Setting parameters `on-child-success` and `on-election-failure` to `reelect` or
`rerun` will cause the command to be run several times. In this case, `once`
means "not scheduled to run regularly", and is not a guarantee of only one run.
Note: If ZooKeeper goes down while a `ballot` process is a leader and others are
waiting as followers, they will all stay in their respective roles and operate
until ZooKeeper comes back. They will, however, not be able to perform any
failover or run new commands until ZooKeeper is back up.
#### Options
| Parameter | Description | Default | Allowed values |
| --- | --- | --- | --- |
| `candidate-id` | This `ballot`'s ID, to be used for display and debugging purposes. Uniqueness of IDs between `ballot`s is not required, but makes inspecting easier. | N/A, mandatory | Any string |
| `on-child-success` | What to do when the command we run terminates with exit code 0. | `reelect` | `rerun`, `reelect`, `exit`, `ignore` |
| `on-child-error` | What to do when the command we run terminates with an exit code other than 0, or cannot be executed for any reason. | `reelect` | `rerun`, `reelect`, `exit`, `ignore` |
| `on-election-failure` | What to do when the election process fails for technical reasons (unreachable ZooKeeper, for example).
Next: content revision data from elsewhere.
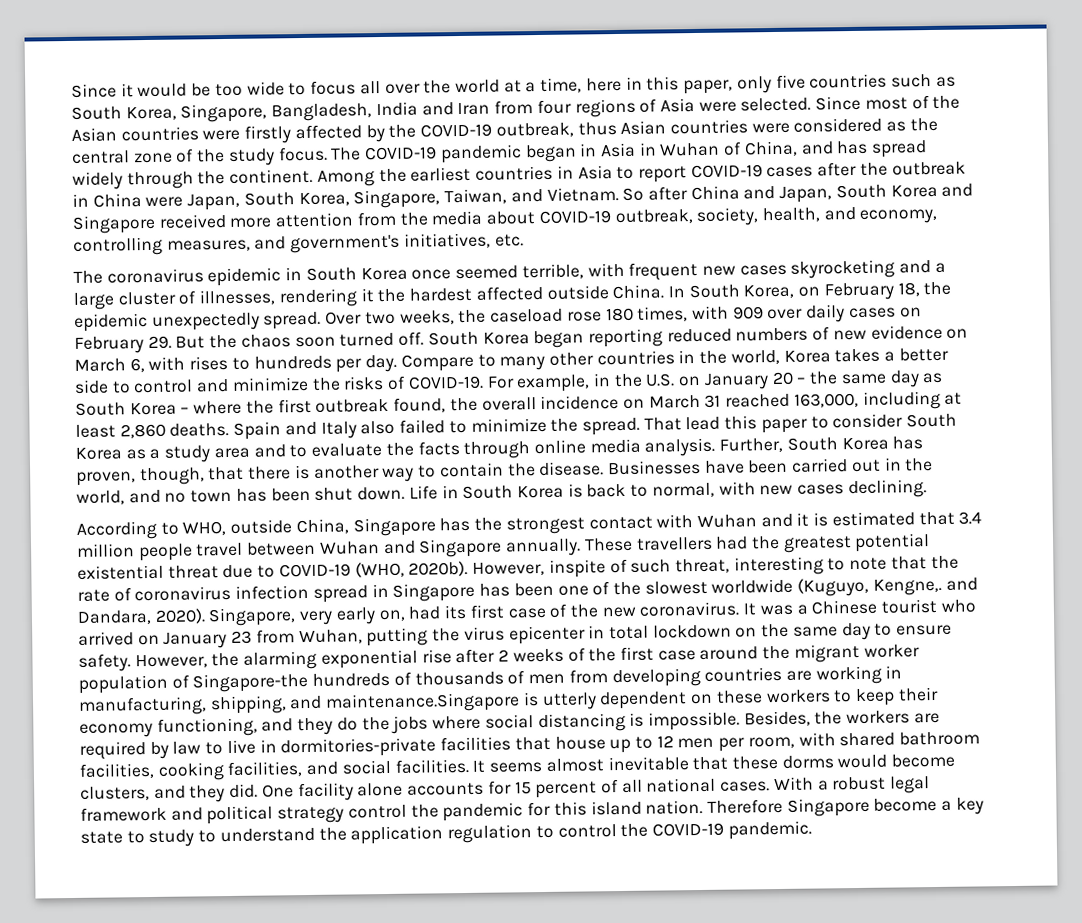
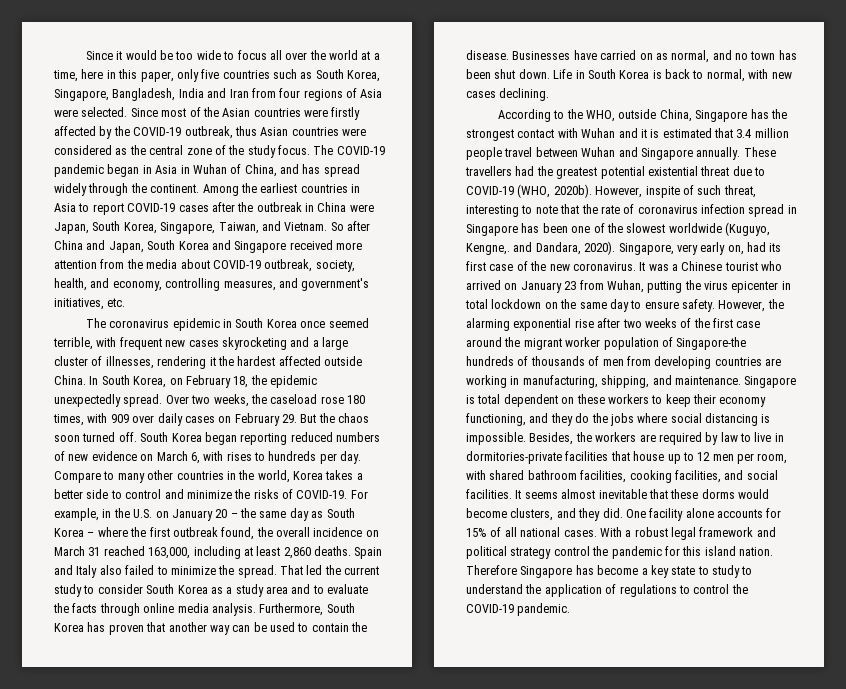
- That lead this paper to consider South Korea as a study area and to evaluate the facts through online media analysis.
+ That led the current study to consider South Korea as a study area and to evaluate the facts through online media analysis.
- Further, South Korea has proven, though, that there is another way to contain the disease.
+ Furthermore, South Korea has proven that another way can be used to contain the disease.
- Businesses have been carried out in the world, and no town has been shut down.
+ Businesses have carried on as normal, and no town has been shut down.
- According to WHO, outside China, Singapore has the strongest contact with Wuhan and it is estimated that 3.4 million people travel between Wuhan and Singapore annually.
+ According to the WHO, outside China, Singapore has the strongest contact with Wuhan and it is estimated that 3.4 million people travel between Wuhan and Singapore annually.
- However, the alarming exponential rise after 2 weeks of the first case around the migrant worker population of Singapore-the hundreds of thousands of men from developing countries are working in manufacturing, shipping, and maintenance.Singapore is utterly dependent on these workers to keep their economy functioning, and they do the jobs where social distancing is impossible.
+ However, the alarming exponential rise after two weeks of the first case around the migrant worker population of Singapore-the hundreds of thousands of men from developing countries are working in manufacturing, shipping, and maintenance. Singapore is total dependent on these workers to keep their economy functioning, and they do the jobs where social distancing is impossible.
- One facility alone accounts for 15 percent of all national cases.
+ One facility alone accounts for 15% of all national cases.
- Therefore Singapore become a key state to study to understand the application regulation to control the COVID-19 pandemic.
+ Therefore Singapore has become a key state to study to understand the application of regulations to control the COVID-19 pandemic.

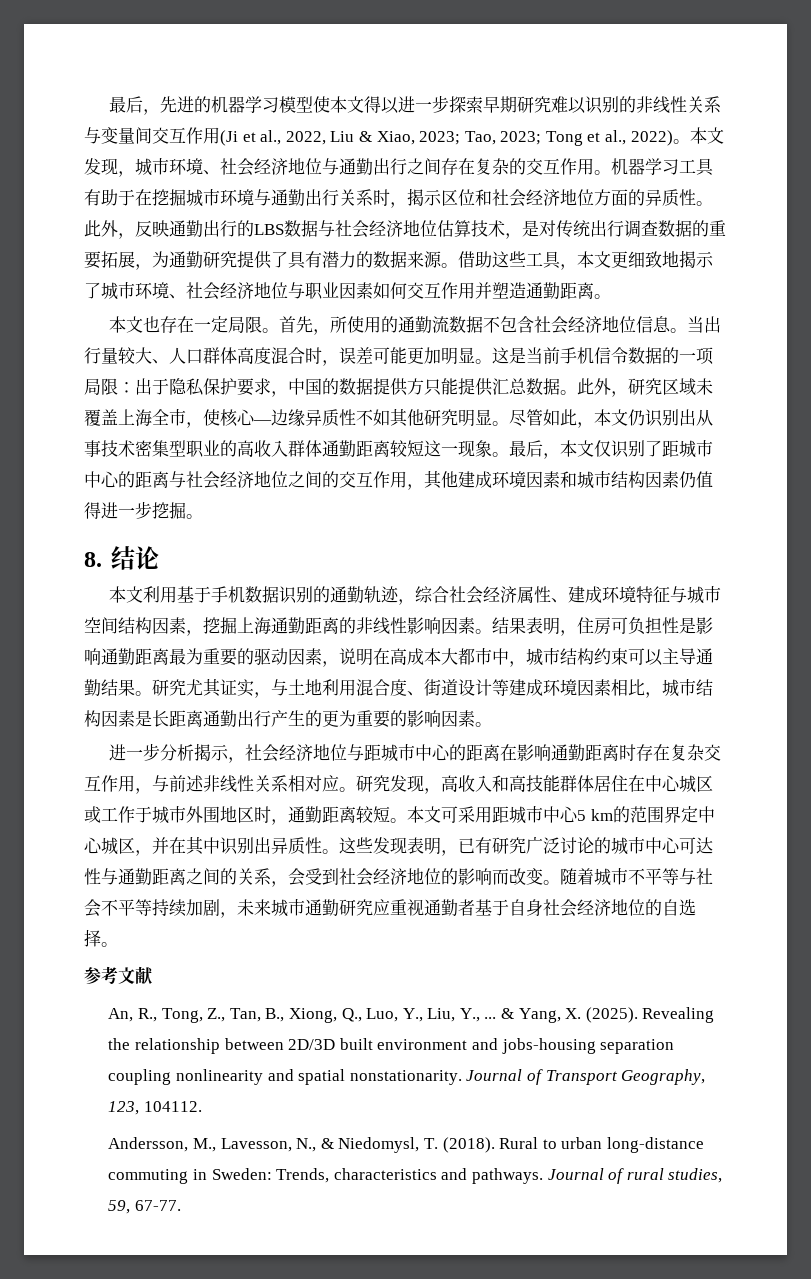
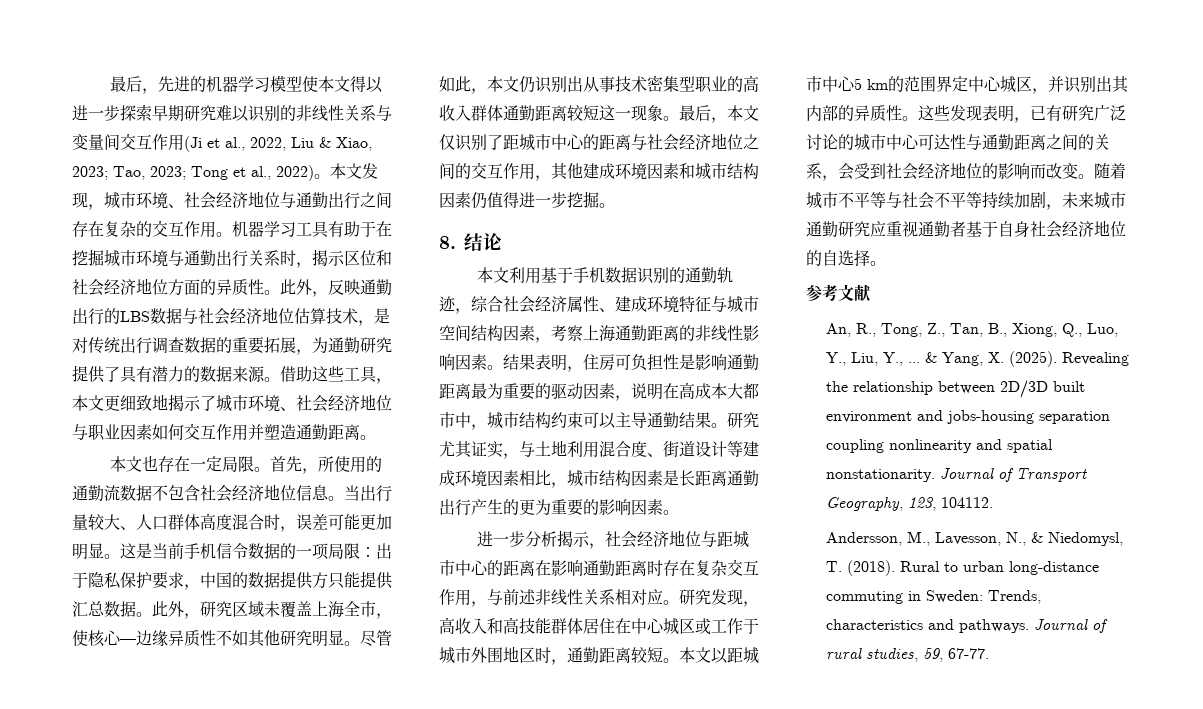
- 本文利用基于手机数据识别的通勤轨迹，综合社会经济属性、建成环境特征与城市空间结构因素，挖掘上海通勤距离的非线性影响因素。
+ 本文利用基于手机数据识别的通勤轨迹，综合社会经济属性、建成环境特征与城市空间结构因素，考察上海通勤距离的非线性影响因素。
- 本文可采用距城市中心5 km的范围界定中心城区，并在其中识别出异质性。
+ 本文以距城市中心5 km的范围界定中心城区，并识别出其内部的异质性。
Use `run-anyway` only if running too many processes at once is preferable to none at all. | `retry` | `retry`, `run-anyway`, `exit` |
| `wrap-child-logs` | Whether to display the command's logs formatted as our own logs, or have its `stdout` and `stderr` directly connected to `ballot`'s | `true` | `false`, `true` |
### Run Cron
`run cron` runs the provided command on a schedule. Use `--` to separate `ballot`'s own
arguments from the command's executable and arguments if they contain `-`'s
(which is very likely).
Leader election is performed once and all timed invocations happen on the node
that was elected leader. Elections do not happen for each invocation, unless
`on-child-success`/`on-child-error` are set to `reelect`.
The only supported concurrency policy at the moment is to skip an invocation if
the previous invocation is still running.
Note: If ZooKeeper goes down while a `ballot` process is a leader and others are
waiting as followers, they will all stay in their respective roles and operate
until ZooKeeper comes back. They will, however, not be able to perform any
failover in the event that the leader goes down.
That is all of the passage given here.